My laboratory studies the neural basis of visual perception by recording single cell activity in cat and monkey cortex and by measuring human reactions to visual stimulation. Topics include the neural basis of motion processing and adaptation to contrast and motion. In behaving monkeys we record neural activity during eye movements and relate the findings to perception. Laboratory webpage.
Visual Neuroethology - Information Processing and Colour Vision
The aim of our research is to explore the relationship between an animals' information processing
requirements and the design of their visual system. We are especially interested in how these
factors constrain and shape their decision making, as seen in their behaviour. We work with a range
of study animals such as fiddler crabs and marsupials.
We are studying interactions in the hierarchy of cortical areas using multimodal neuroimaging techniques. This includes the multifocal mapping of activity in early cortical areas combining responses recorded with electroencephalography and magnetoencephalography with spatial constraints obtained with functional magnetic resonance imaging, and the study of the effects of transcranial magnetic stimulation on perceptual processes.
Development of Visual Diagnostics for Eye Diseases
We are studying how the eye processes motion, size, texture,
and brightness. We are also interested in multifocal methods with
applications in neurophysiology, and objective perimetry for diseases
like glaucoma and multiple sclerosis.
We are studying the development of the visual system using the marsupial mammal, the wallaby, as a model. The protracted and largely postnatal development of its visual system makes it an excellent alternative to common laboratory placental mammals for developmental studies. Molecular and anatomical methods are used to investigate mechanisms involved in establishing maps of the visual world in visual centres in the brain. A stereotaxic atlas of the wallaby brain is available here.
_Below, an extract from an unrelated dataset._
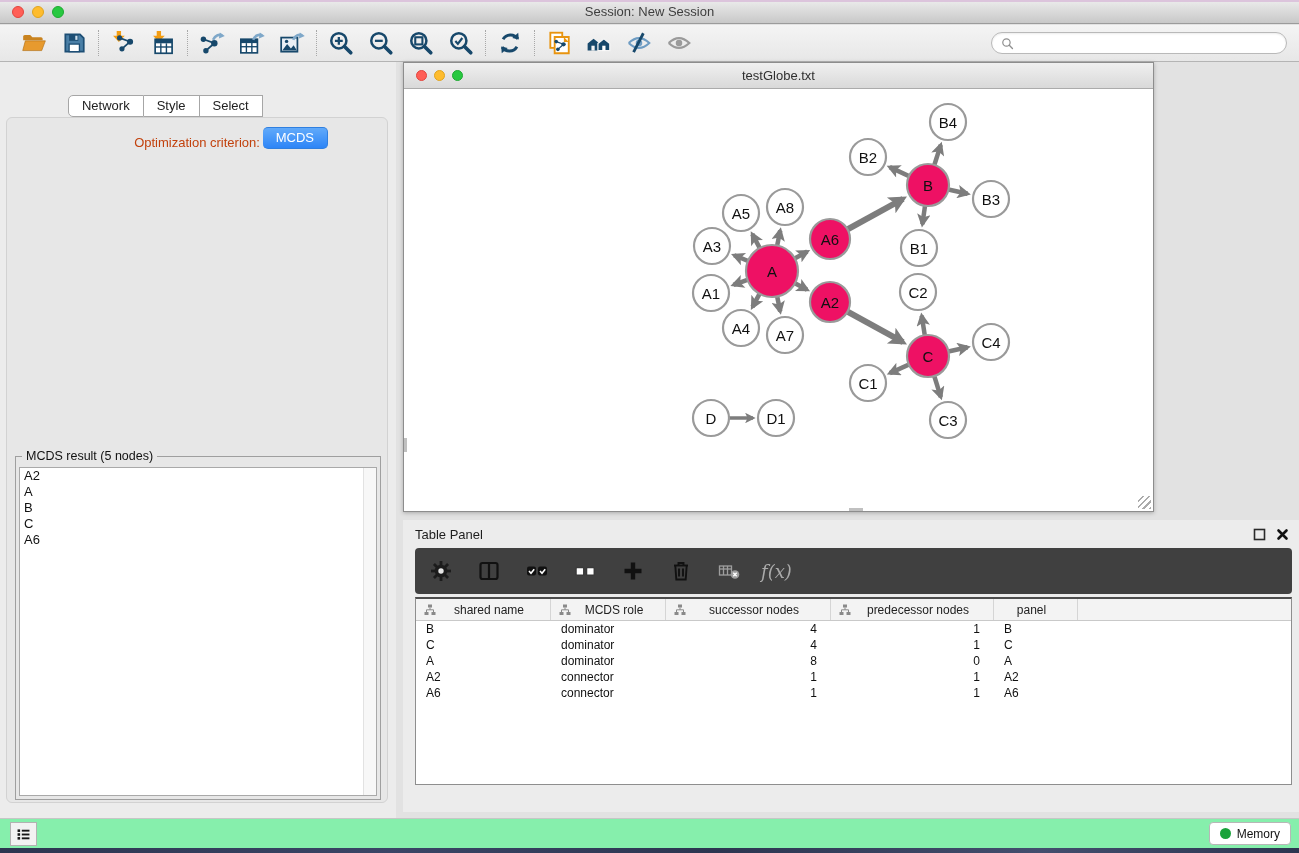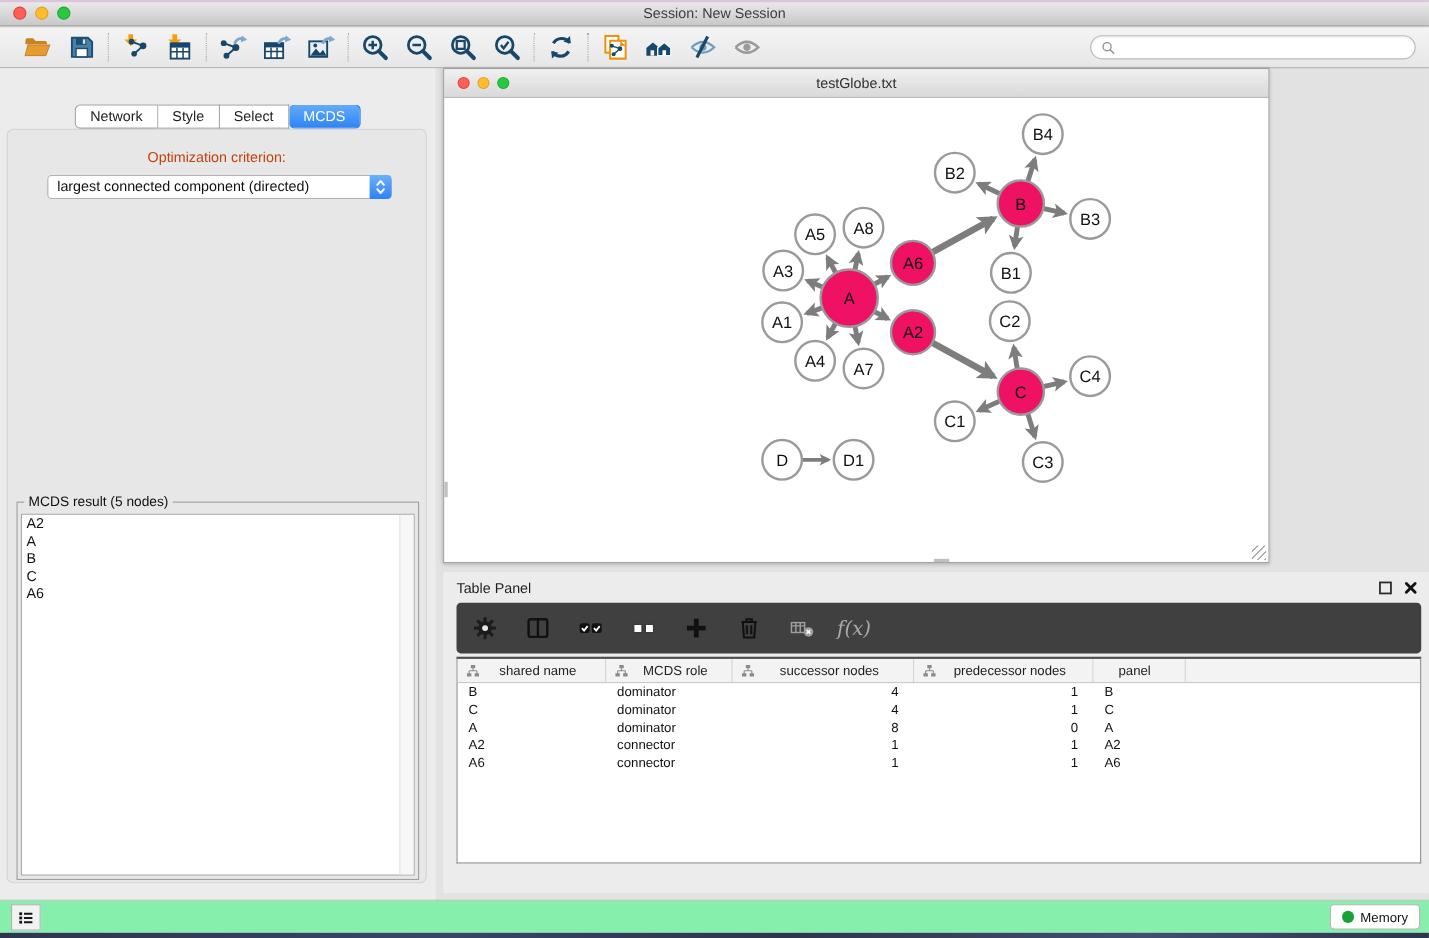"MCDS" .seg .tab:last-child { margin-top: none -> 32px }
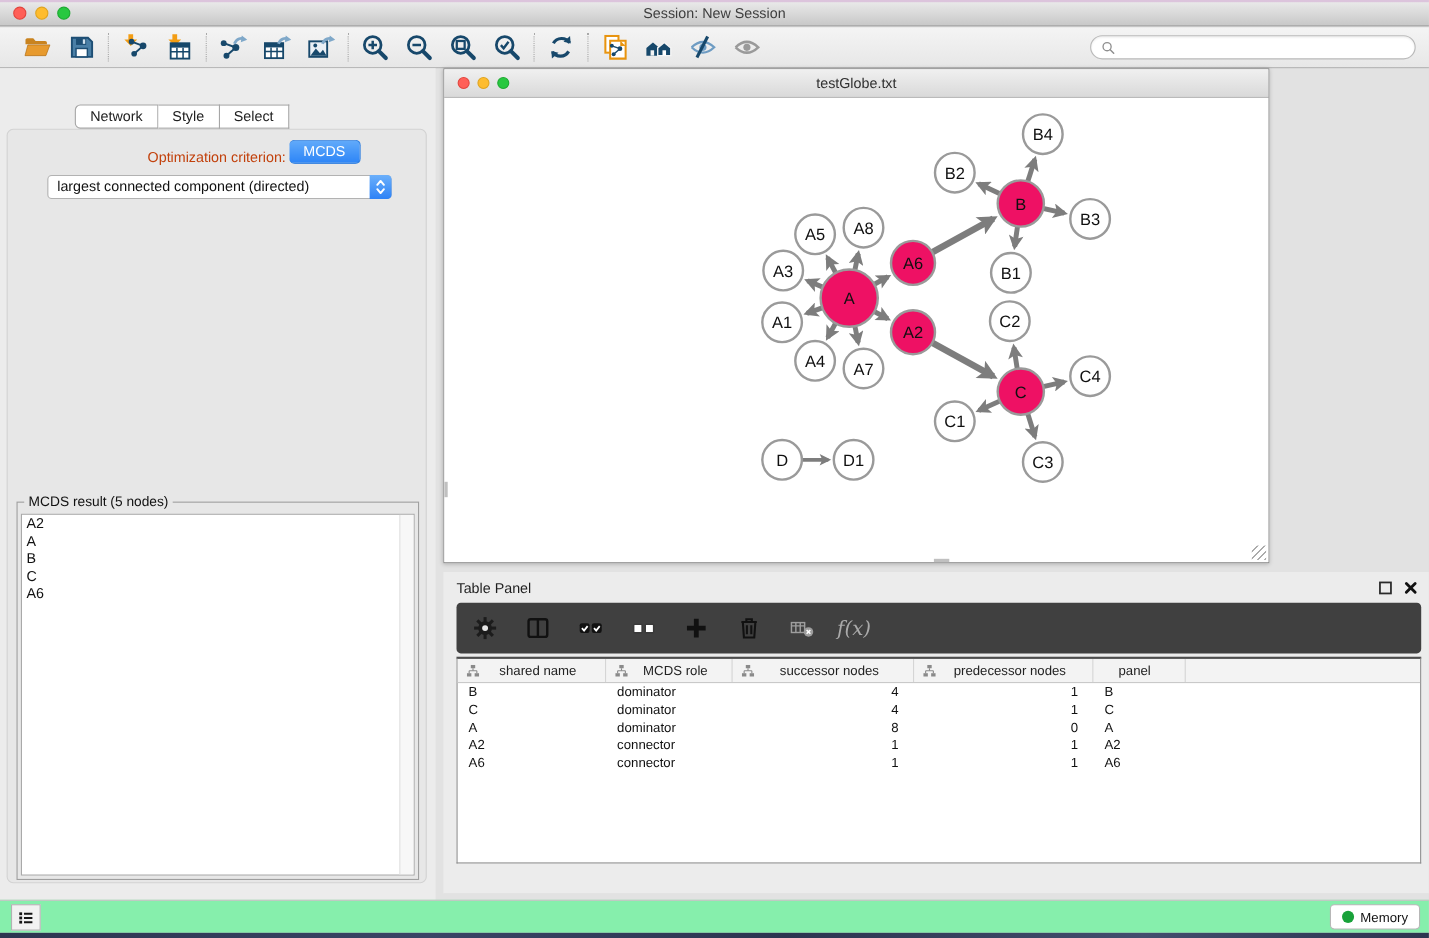"largest connected component (directed)" div.dropdown { html: <div> <span>largest connected component (directed)</span> <span> <svg> <path></path> <path></path> </svg> </span> </div> -> none }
Our current major emphasis is how retinal circuits control eye growth, and hence regulate the development of short-sightedness. In human epidemiological studies, we explore environmental (education and life-style) factors that promote short-sightedness. In parallel laboratory experimentation, we explore the optical and cellular/molecular pathways that control eye growth, in an attempt to develop preventive regimes.
Signals from cone photoreceptors provide the basis of almost all of our useful vision. Pathways originating from cones mediate high acuity, colour vision via so-called 'Midget' pathways, which dominate the central few millimeters of primate retina, including the fovea centralis ('fovea'). During early development foveal cones are amongst the first cells to differentiate, appearing as cuboidal, epithelial-like cells. Over the first few years of life they become slender, elongated cells with an elaborate axon, and highly elongated inner and outer segments. A slender shape facilitates close-packing of cones at the fovea, and is the anatomical stubstrate of high resolution vision. In the central fovea, the photoreceptor mosaic comprises cones exclusively, at their highest spatial density; these cones are narrower and more elongated than elsewhere in the retina.
Attainment of adult-like acuity functions in childhood is associated with a slender, elongated cone morphology at the fovea; loss of this morphology is a critical feature of both age-related macular degeneration (AMD) and retinal detachment. Despite the critical relationship between cone shape and visual function, the mechanisms that mediate morphological differentiation during development, and the maintenance of cones through adulthood and old-age, have not been identified. Work in this lab is directed at understanding the mechanisms underlying morphological differentiation of cone photoreceptors, development of the fovea and surrounding macula, and ageing and degeneration of the macula, as occurs in Age-related Macula Degneration.
Retinal cell damage and repair: development of cellular biology based therapies
Photoreceptors are the light sensitive cells in the retina, and the sites where light is captured and transformed from electromagnetic waves to neural signals. Thus, photoreceptors are making the first steps in the process of vision. Damage to the photoreceptors leads to severe visual disturbances or blindness. Understanding the mechanisms that lead to photoreceptor damage and the processes by which the retinal tissue is trying to heal damaged cells are important. To find out more about the repair systems of the retina, we are using rodent models of retinal degenerations to follow the progression of cell damage and repair. Using genetic and environmentally-induced retinal dystrophy models, we are looking at signs of reversible and irreversible damage in photoreceptors, and the long-term consequences of cell loss on the function and structure of the retina. Changes in retinal metabolism, mitochondrial status and protective factor expressions are the focus of our investigations. Using our understanding of the cell biology of these cells and the protective mechanisms, we are developing non-invasive therapeutical approaches to prevent or slow photoreceptor degenerations.
We aim to understand the evolution and adaptive significance of eye specialisations in animals. One of our major projects at the moment is to establish an inventory of visual tasks in fiddler crabs. We also use a mobile robotic gantry to reconstruct the views seen by flying insects. For further details see Visual Ecology webpage.
Insects such as honeybees are impressive
navigators despite their relatively small brains and simple nervous
systems. We aim to elucidate principles of vision, flight control
and navigation in honeybees through behavioural experiments.